> Edit tracking data
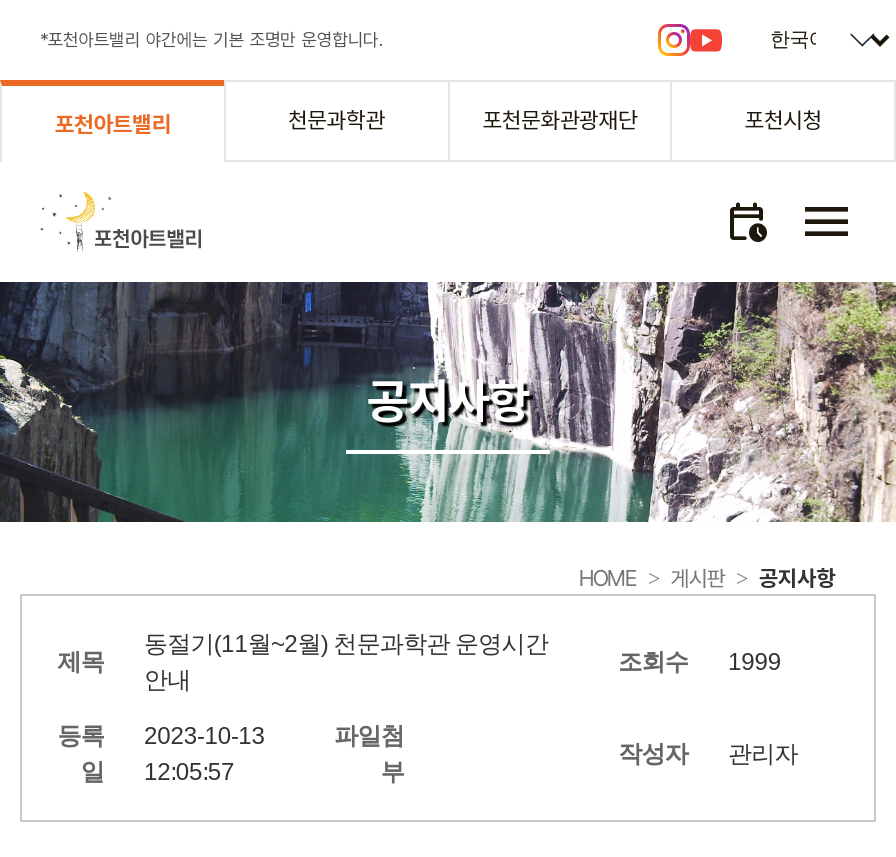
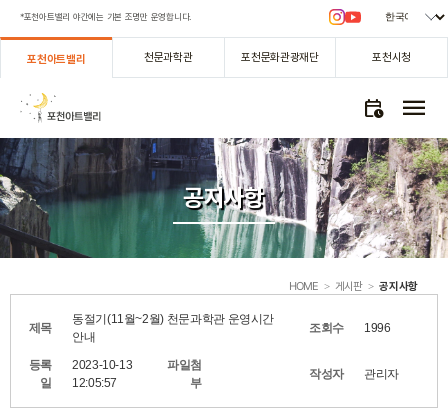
- 조회수 1999
+ 조회수 1996
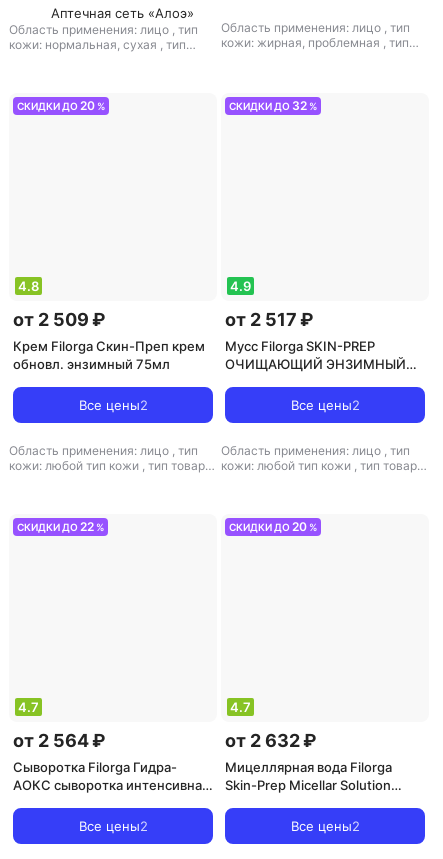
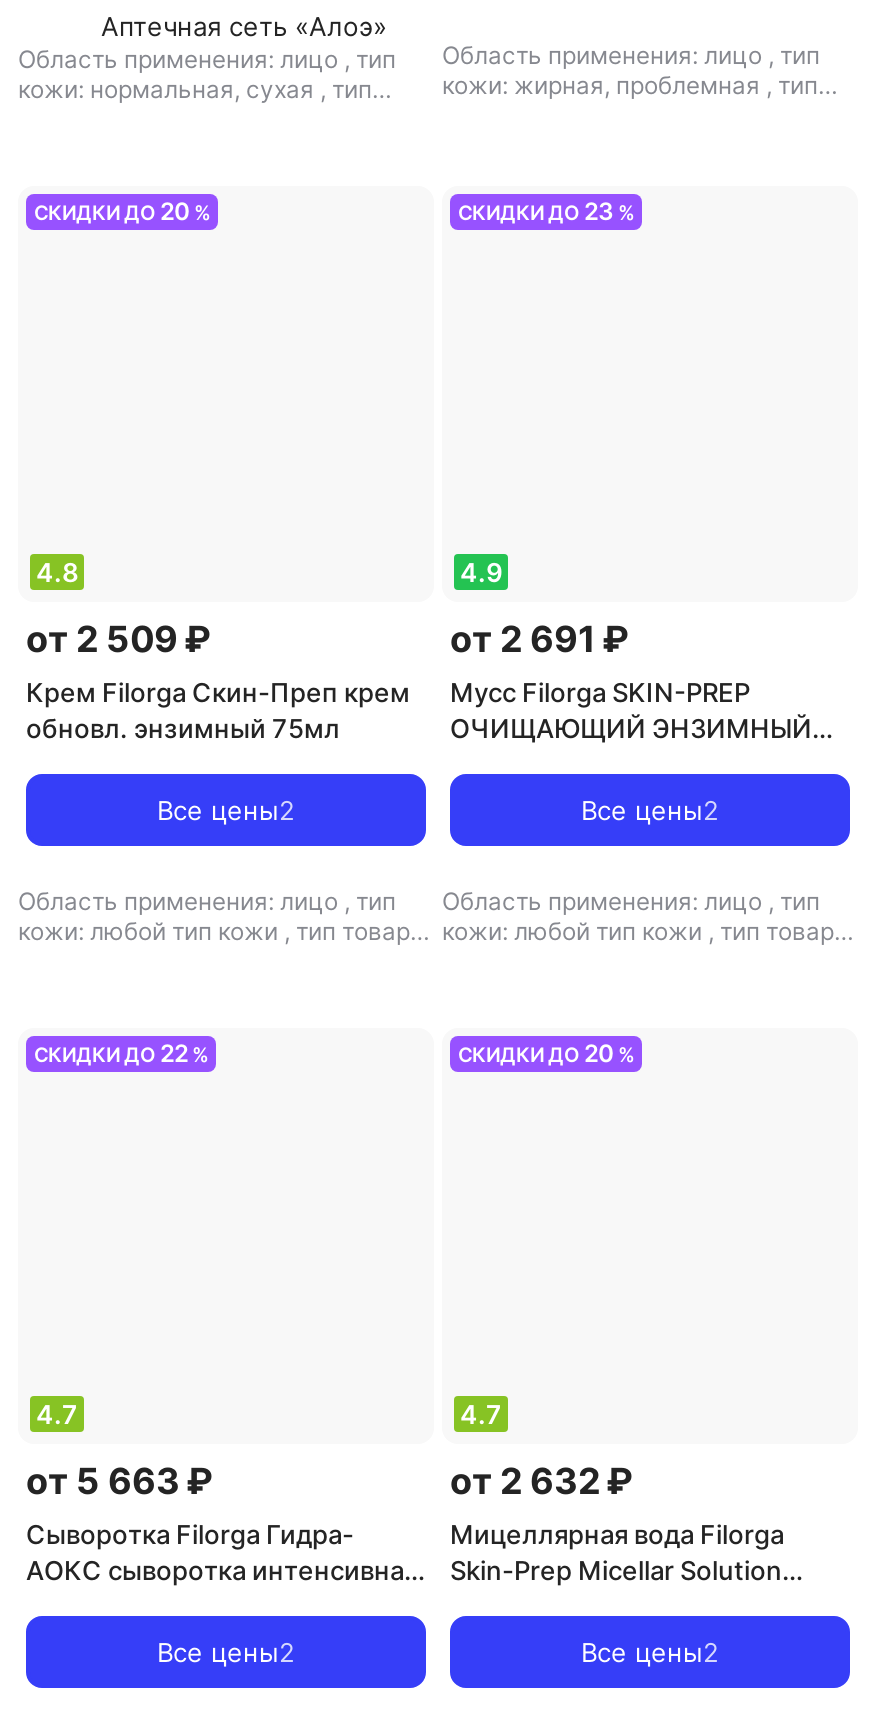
- СКИДКИ ДО 32%
+ СКИДКИ ДО 23%

- от 2 517 ₽
+ от 2 691 ₽

- от 2 564 ₽
+ от 5 663 ₽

> Task
Each entry needs to be returned verbatim, with its pictures left out.

> Response to this task
- 조회수 1999
+ 조회수 1996
- СКИДКИ ДО 32%
+ СКИДКИ ДО 23%

- от 2 517 ₽
+ от 2 691 ₽

- от 2 564 ₽
+ от 5 663 ₽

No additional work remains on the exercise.